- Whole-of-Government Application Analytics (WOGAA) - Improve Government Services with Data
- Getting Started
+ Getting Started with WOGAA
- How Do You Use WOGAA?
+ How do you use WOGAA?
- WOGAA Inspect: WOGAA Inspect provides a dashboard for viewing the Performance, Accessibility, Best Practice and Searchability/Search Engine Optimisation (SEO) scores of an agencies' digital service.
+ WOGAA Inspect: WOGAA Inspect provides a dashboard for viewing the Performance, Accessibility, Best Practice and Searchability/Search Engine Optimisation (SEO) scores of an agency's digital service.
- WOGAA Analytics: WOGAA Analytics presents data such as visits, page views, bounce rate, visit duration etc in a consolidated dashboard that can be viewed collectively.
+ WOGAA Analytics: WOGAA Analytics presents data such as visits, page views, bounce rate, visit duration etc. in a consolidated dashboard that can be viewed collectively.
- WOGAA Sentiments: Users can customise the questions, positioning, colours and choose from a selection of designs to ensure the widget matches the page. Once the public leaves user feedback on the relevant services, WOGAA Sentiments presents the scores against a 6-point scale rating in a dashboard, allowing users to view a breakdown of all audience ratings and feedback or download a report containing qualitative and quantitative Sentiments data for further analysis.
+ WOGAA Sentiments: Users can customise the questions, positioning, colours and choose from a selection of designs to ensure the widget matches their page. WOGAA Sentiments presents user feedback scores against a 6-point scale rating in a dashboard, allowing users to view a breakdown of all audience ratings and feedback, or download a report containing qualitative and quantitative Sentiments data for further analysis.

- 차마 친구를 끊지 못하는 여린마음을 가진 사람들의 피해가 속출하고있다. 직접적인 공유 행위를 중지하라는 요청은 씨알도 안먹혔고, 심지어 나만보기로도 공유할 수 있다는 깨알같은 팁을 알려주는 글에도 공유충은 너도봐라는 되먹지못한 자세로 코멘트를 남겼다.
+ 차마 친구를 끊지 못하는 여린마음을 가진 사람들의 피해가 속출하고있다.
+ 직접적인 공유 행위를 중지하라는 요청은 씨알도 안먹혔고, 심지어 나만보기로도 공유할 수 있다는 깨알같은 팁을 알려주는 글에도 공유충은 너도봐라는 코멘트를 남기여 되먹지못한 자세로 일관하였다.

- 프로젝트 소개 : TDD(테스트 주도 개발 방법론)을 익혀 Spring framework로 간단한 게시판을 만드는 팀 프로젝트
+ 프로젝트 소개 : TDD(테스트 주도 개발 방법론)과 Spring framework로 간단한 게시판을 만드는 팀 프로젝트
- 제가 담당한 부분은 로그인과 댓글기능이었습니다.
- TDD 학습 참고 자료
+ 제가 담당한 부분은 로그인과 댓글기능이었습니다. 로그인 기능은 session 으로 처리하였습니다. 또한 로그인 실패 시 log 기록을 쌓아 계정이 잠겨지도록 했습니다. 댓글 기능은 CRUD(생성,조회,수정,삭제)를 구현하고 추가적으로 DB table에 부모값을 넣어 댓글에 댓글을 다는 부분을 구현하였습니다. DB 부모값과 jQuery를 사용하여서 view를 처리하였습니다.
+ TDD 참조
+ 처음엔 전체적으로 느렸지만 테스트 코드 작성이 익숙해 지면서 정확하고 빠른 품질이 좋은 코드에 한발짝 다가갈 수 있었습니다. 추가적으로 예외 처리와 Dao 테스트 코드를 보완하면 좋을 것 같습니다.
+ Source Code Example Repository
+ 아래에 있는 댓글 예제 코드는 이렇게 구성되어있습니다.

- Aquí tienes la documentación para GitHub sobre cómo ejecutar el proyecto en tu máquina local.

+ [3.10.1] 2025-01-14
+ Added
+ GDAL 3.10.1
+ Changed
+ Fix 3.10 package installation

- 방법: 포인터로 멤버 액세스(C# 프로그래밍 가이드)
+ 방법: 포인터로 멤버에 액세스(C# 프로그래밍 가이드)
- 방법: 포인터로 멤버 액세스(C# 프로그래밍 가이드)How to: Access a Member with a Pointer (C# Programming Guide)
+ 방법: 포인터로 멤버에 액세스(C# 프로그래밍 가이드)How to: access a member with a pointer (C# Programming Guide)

(REQUIREMENT) All lines from the one with "코드는 이렇게 구성되어있습니다." through the end of the records need to be copied exactly, and no other lines.

(THE ANSWER)
+ 아래에 있는 댓글 예제 코드는 이렇게 구성되어있습니다.

- Aquí tienes la documentación para GitHub sobre cómo ejecutar el proyecto en tu máquina local.

+ [3.10.1] 2025-01-14
+ Added
+ GDAL 3.10.1
+ Changed
+ Fix 3.10 package installation

- 방법: 포인터로 멤버 액세스(C# 프로그래밍 가이드)
+ 방법: 포인터로 멤버에 액세스(C# 프로그래밍 가이드)
- 방법: 포인터로 멤버 액세스(C# 프로그래밍 가이드)How to: Access a Member with a Pointer (C# Programming Guide)
+ 방법: 포인터로 멤버에 액세스(C# 프로그래밍 가이드)How to: access a member with a pointer (C# Programming Guide)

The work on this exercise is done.